No, the lesson that is clear is to beware of politicians and sociologists unable to grasp the laws of arithmetic and compound interest.

Edmund Phelps Should Read Hawtrey and Cassel

Marcus Nunes follows Karl Smith and Russ Roberts in wondering what Edmund Phelps was talking about in his remarks in the second Hayek v. Keynes debate.  I have already explained why I find all the Hayek versus Keynes brouhaha pretty annoying, so, relax, I am not going there again.  But Marcus did point out that in the first paragraph of Phelps’s remarks, he actually came close to offering the correct diagnosis of the causes of the Great Depression, an increase in the value of gold.  Unfortunately, he didn’t quite get the point, the diagnosis independently provided 10 years before the Great Depression by both Ralph Hawtrey and Gustave Cassel.  Here’s Phelps:

Keynes was a close observer of the British and American economies in an era in which their depressions were wholly or largely monetary in origin – Britain’s slump in the late 1920s after the price of the British currency was raised in terms of gold, and America’s Great Depression of the 1930s, when the world was not getting growth in the stock of gold to keep pace with productivity growth.  In both cases, there was a huge fall of the price level.  Major deflation is a telltale symptom of a monetary problem.

What Phelps unfortunately missed was that from 1925 to mid-1929, Great Britain was not in a slump, at least not in his terminology.  Unemployment was high, a carryover from the deep recession of 1920-21, and there were some serious structural problems, especially in the labor market.  But the overvaluation of the pound that Phelps blames for a non-existent (under his terminology) slump caused only mild deflation.  Deflation was mild, because the Federal Reserve, under the direction of the great Benjamin Strong, was aiming at a roughly stable US (and therefore, world) price level.  Although there was still deflationary pressure on Britain, the pound being overvalued compared to the dollar, the accommodative Fed policy (condemned by von Mises and Hayek as intolerably inflationary) allowed a gradual diminution of the relative overvaluation of sterling with only mild British deflation.   So from 1925 to 1929, the British economy actually grew steadily, while unemployment fell from over 11% in 1925 to just under 10% in 1929.

The problem that caused the Great Depression in America and the rest of the world (or at least that portion of the world that had gone back on the gold standard) was not that the world stock of gold was not growing as fast as productivity was growing – that was a separate long-run problem that Cassel had warned about that had almost nothing to do with the sudden onset of the Great Depression in 1929.  The problem was that in 1928 the insane Bank of France started converting its holdings of foreign exchange into gold.  As a result, a tsunami of gold, drawn mostly from other central banks, inundated the vaults of the Bank of France, forcing other central banks throughout the world to raise interest rates and to cash in their foreign exchange holdings for gold in a futile effort to stem the tide of gold headed for the vaults of the IBOF.

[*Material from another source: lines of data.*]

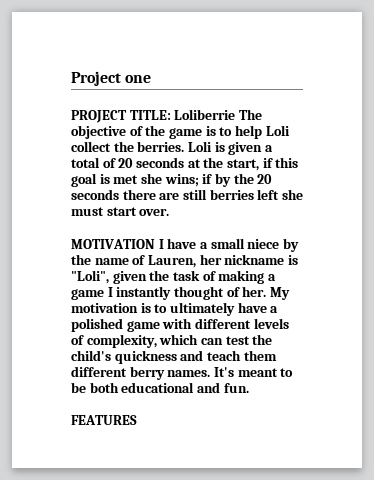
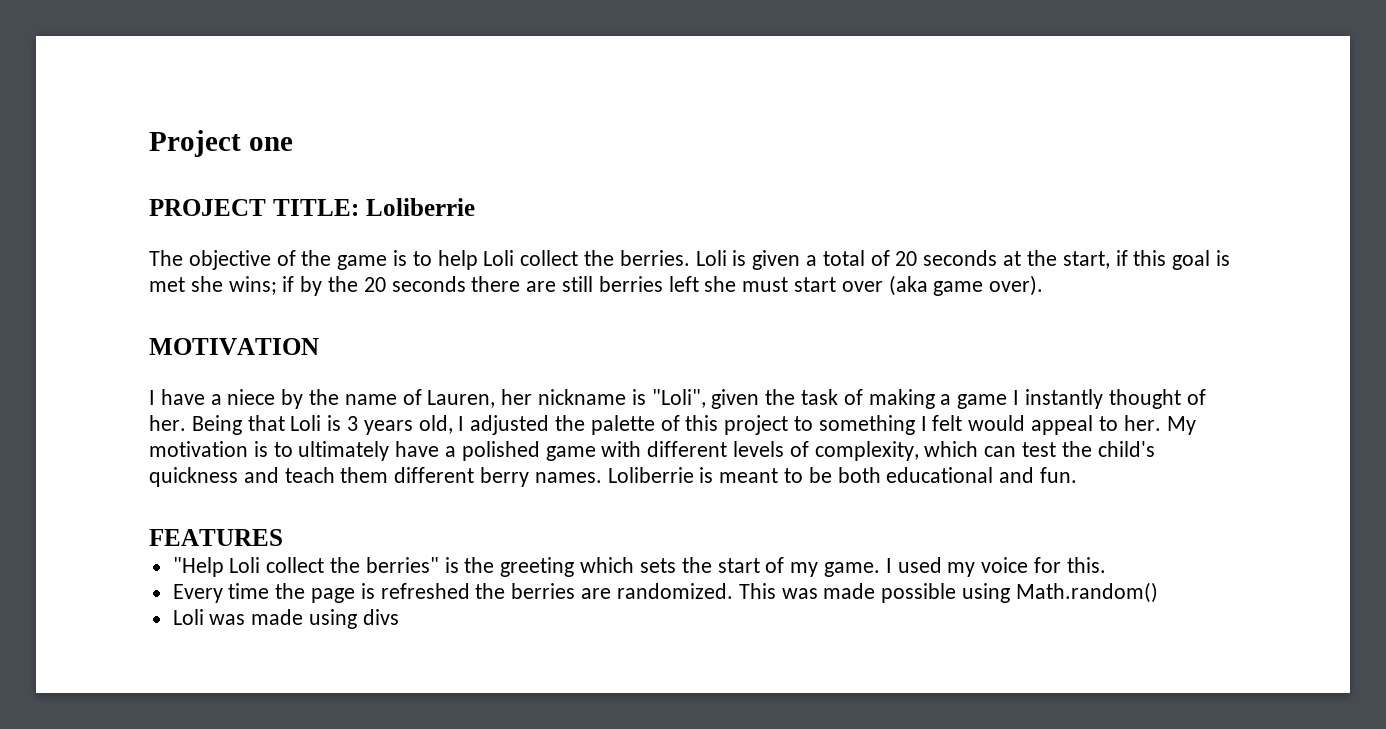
(236, 114) none -> (475, 207) //
[139,208,170,216] over. -> [841,275,1044,296] over (aka game over).
(155, 244) none -> (319, 346) //
[210,238,245,249] small -> (222, 399) none
(267, 291) none -> [191,415,1161,435] Being that Loli is 3 years old, I adjusted the palette of this project to something I felt would appeal to her.
[213,367,234,377] It's -> [607,467,714,483] Loliberrie is
(137, 420) none -> [172,557,1106,577] [172,582,1158,603] [172,609,399,629] // "Help Loli collect the berries" is the greeting which sets the start of my game. I used my voice for this. // Every time the page is refreshed the berries are randomized. This was made possible using Math.random() // Loli was made using divs

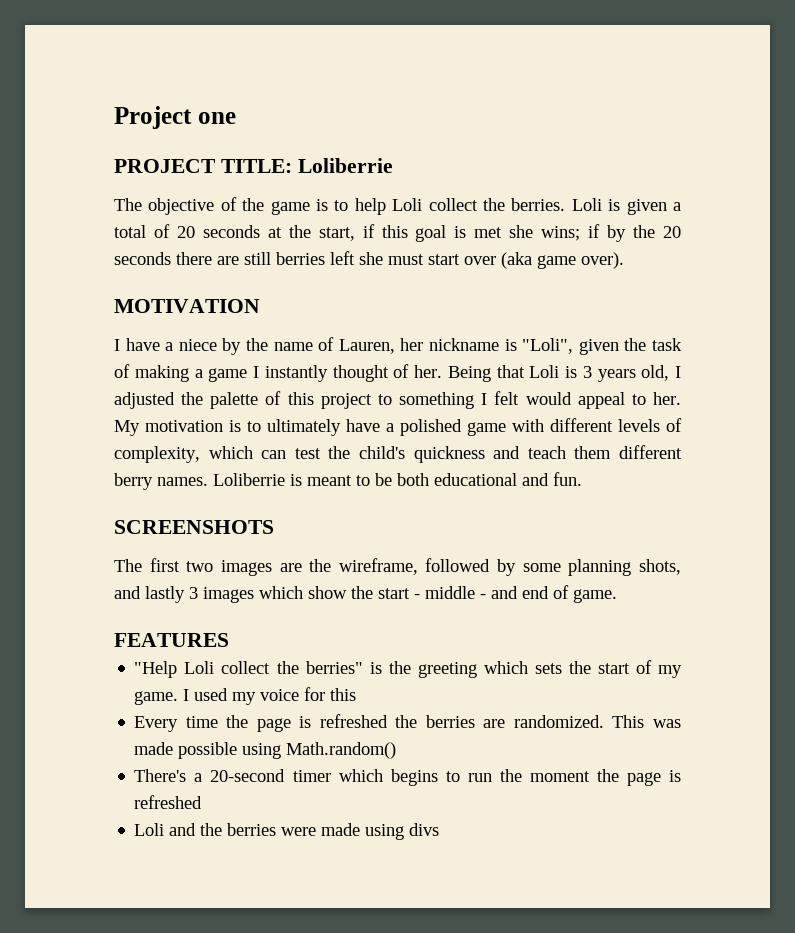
(1078, 475) none -> [114,520,274,534] [114,558,681,576] [114,585,617,603] // SCREENSHOTS // The first two images are the wireframe, followed by some planning shots, and lastly 3 images which show the start - middle - and end of game.
[1066,557,1106,573] this. -> [330,688,357,701] this
[172,609,246,625] Loli was -> [134,769,681,786] [134,795,203,809] [134,823,317,836] There's a 20-second timer which begins to run the moment the page is refreshed // Loli and the berries were

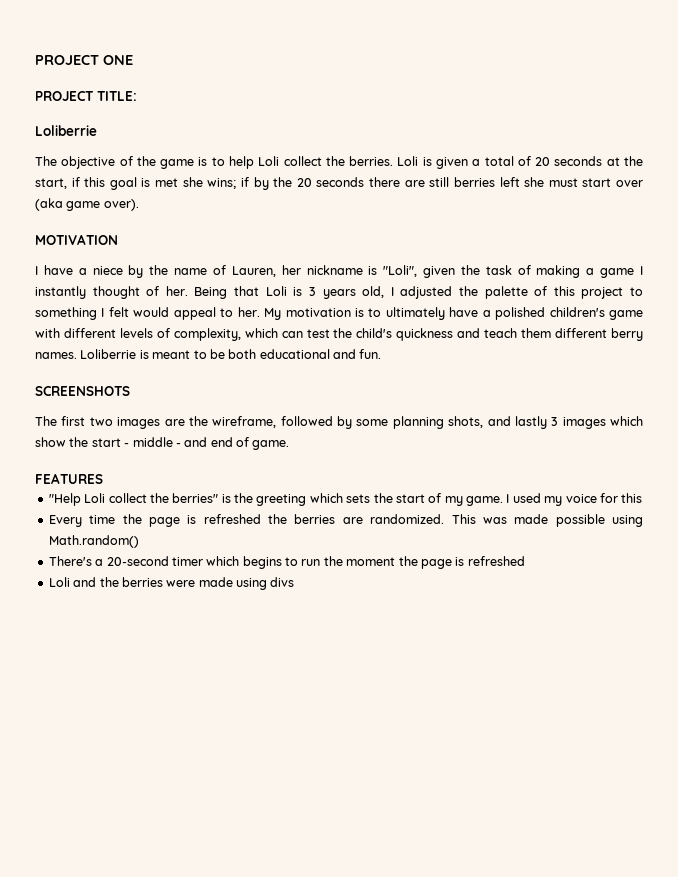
[114,106,236,129] Project one -> [35,55,133,65] PROJECT ONE
(292, 166) none -> (137, 96) //
(462, 427) none -> [549,307,605,317] children's

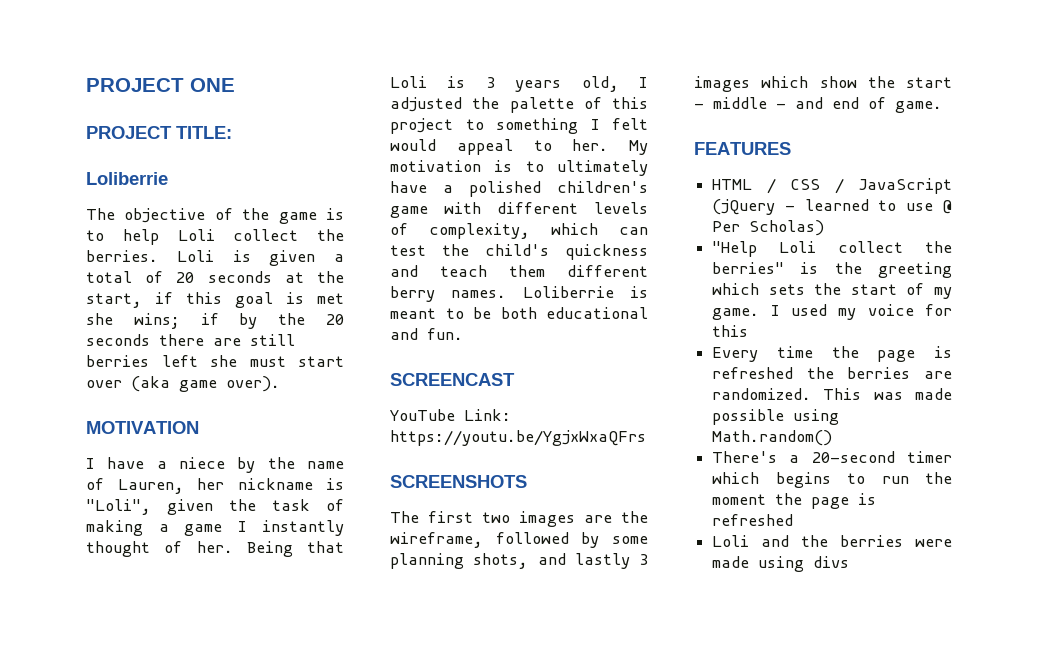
(382, 354) none -> [390,373,515,386] [390,409,511,421] [390,430,646,446] // SCREENCAST // YouTube Link: https://youtu.be/YgjxWxaQFrs
(103, 478) none -> [712,178,952,194] [712,199,952,215] [712,220,825,236] // HTML / CSS / JavaScript (jQuery - learned to use @ Per Scholas)

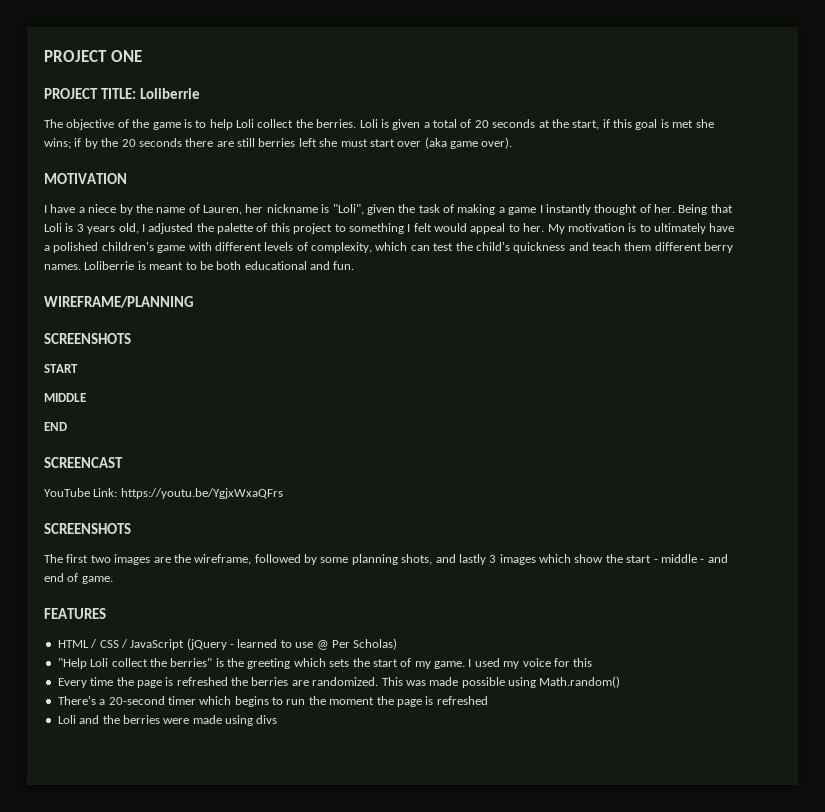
(232, 132) // -> (136, 93) none
(463, 334) none -> [44,296,194,308] [44,333,131,344] [44,364,78,373] [44,393,86,402] [44,422,67,431] // WIREFRAME/PLANNING // SCREENSHOTS // START // MIDDLE // END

One central bank, the Federal Reserve, might have prevented the catastrophe, but, the illustrious Benjamin Strong tragically having been incapacitated by illness in early 1928, the incompetent crew replacing Strong kept raising the discount rate in a frenzied attempt to curb stock-market speculation on Wall Street.  Instead of accommodating the world demand for gold by allowing an outflow of gold from its swollen reserves — over 40% of total gold reserves held by central banks, the Fed actually was inducing an inflow of gold into the US in 1929.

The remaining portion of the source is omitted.